The CLAHRC WM Director gave two recent talks about methodology and causal modelling in the evaluation of service delivery / quality improvement initiatives.
In both he received push back from a section of the audience. The remarks could be divided into two categories:
- Objectivity may be useful in physics and biomedical research, but cannot be usefully applied to service delivery research.
- Service delivery is too complex to be evaluated by standard scientific tools and the CLAHRC WM Director just doesn’t get it.
So, in this blog I shall tackle the question of objectivity, leaving the issue of complexity for a forthcoming post.
Concerning objectivity, I am a Bayesian and therefore need no convincing that science cannot be shorn of subjectivity. After all, the posterior probability is a function, not just of the data, but the ‘prior’. And the prior is subjective since it is constructed mentally (except in rare cases, such as genetics when it can be calculated from Mendel’s laws). Therefore, I regard subjectivity as an ineluctable part of science. But that does not follow that objectivity must be extirpated from health service evaluations. The fact that science cannot be totally objective does not mean that it is all subjective, any more than the fact that it being partly subjective excludes a role for objectivity. No, in forming a subjective view of the world (for example, in calibrating a parameter of interest to a decision-maker) the observations that are made should be as objective as we can make them. Why should they be objective? The answer is simple – to reduce the risk of error. Why is there a risk of error? Again the answer is simple – the human mind is prone to cognitive illusions. We favour observations that fit our preconceptions, as discussed in a previous post. We anchor our minds on more recent experience or evidence encountered early in a chain of evidence. We are poorly calibrated over probability estimates, especially contingent probabilities. The list of cognitive biases to which the human mind is prone is extensive and has been the subject of considerable research – try Daniel Kahneman’s “Thinking Fast and Slow”, for a summary. It flies in the face of accumulated evidence to reify ‘lived experience’ at the expense of gathering objective evidence in the search for scientific understanding.

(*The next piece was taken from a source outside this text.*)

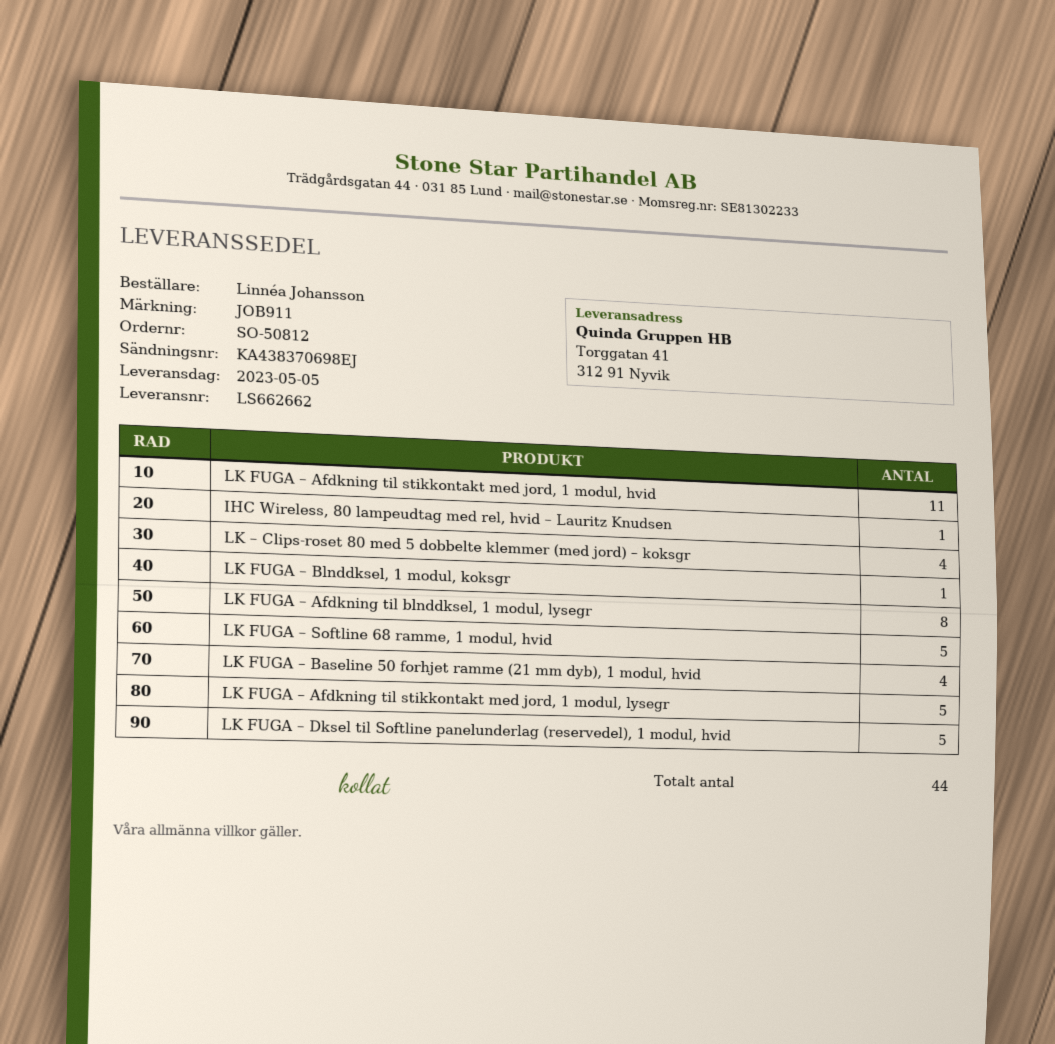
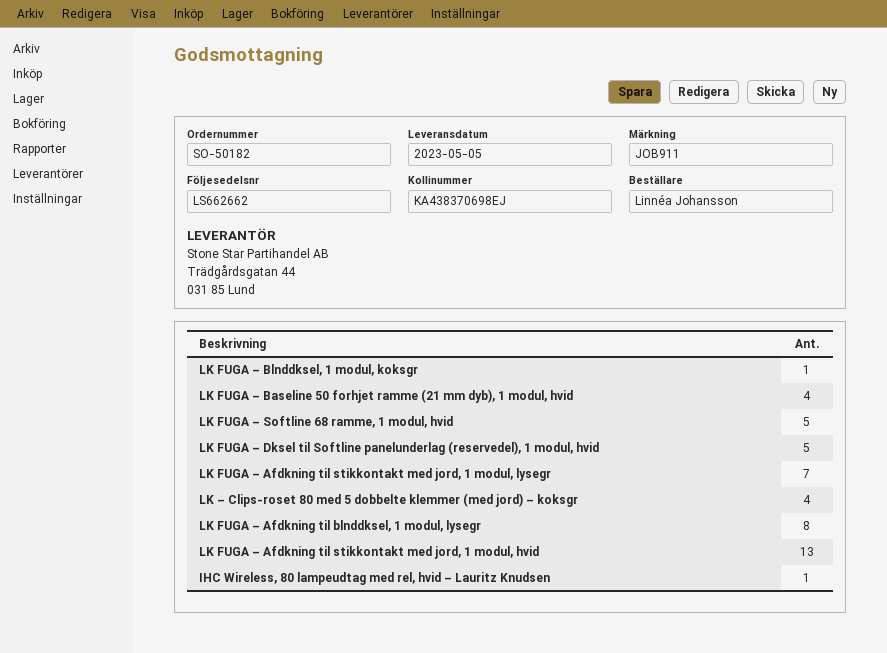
order number: SO-50812 -> SO-50182
LK FUGA – Afdkning til stikkontakt med jord, 1 modul, hvid: 11 -> 13
LK FUGA – Afdkning til stikkontakt med jord, 1 modul, lysegr: 5 -> 7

It should be understood that neither subjectivism nor objectivism need to ‘win’ – they are both in play. This idea that subjectivity is inherent in science, but objectivity has an important part to play, is clearly counter-intuitive to many people. So it may help to think metaphorically, and regard science as a journey, and objectivity as sign-posts along the way. The journey has to start with a question originating in human creativity and imagination – clearly a subjective process. But creativity yields theories to test and parameters to estimate. It is in collecting and making the initial analysis of such data that objectivity should be sought. The degree to which objectivity can be achieved will, of course, vary from one situation to another. In some cases, the observer can distance herself, as when a statistician is blinded to the intervention and control group in estimating an effectiveness parameter from RCT data. In other cases such separation is not possible, as when an ethnographer makes field notes. But objectivity is still the aim, just as a (good) teacher strives for objectivity in marking a piece of work. Once the analysis is complete, then meaning must be ascribed, guidelines formulated, etc. Here personal and social factors interact, as Bandura so elegantly describes in social cognitive theory, and Bruno Latour equally elegantly explicates in the specific context of scientific understanding. It is failure to appreciate that science is not just one thing that seems to cause people to trip up in understanding the interplay between subjectivity and objectivity in scientific achievement. To further help explain this concept I provide the following mind-line:
Lastly, I encounter the objection that this is as may be in physics or life sciences, but does not apply to the social sciences. That’s cobblers – if there were no general statements we could make about personal and collective behaviour, then there would be no such thing as psychology or sociology. People who argue that human volition vitiates scientific inference confuse heterogeneity (it is hard, maybe impossible, to predict how an individual will behave) from a general tendency (women will accept a lower return than men in the ultimatum game; demand for health care is elastic on price). For a sure-footed philosophical account of this issue of objectivism and subjectivism in scientific reasoning I recommend John Searle.
— Richard Lilford, CLAHRC WM Director
- Lord CG, Ross L, Lepper MR. Biased Assimilation and Attitude Polarization: The Effects of Prior Theories on Subsequently Considered Evidence. J Pers Soc Psychol. 1979; 37(11): 2098-109.
- Gigerenzer G, Edwards A. Simple tools for understanding risks: from innumeracy to insight. BMJ. 2003; 327: 741-4.
- Kahneman D. Thinking Fast and Slow. New York, NY: Farrar, Strauss and Giroux. 2011.
- Bandura A. Social Learning Theory. Englewood Cliffs, NJ: Prentice Hall. 1977.
- Latour B. Science in Action: How to Follow Scientists and Engineers Through Society. Milton Keynes: Open University Press. 1987.
- Searle JR. The Construction of Social Reality. London: Penguin Books. 1996.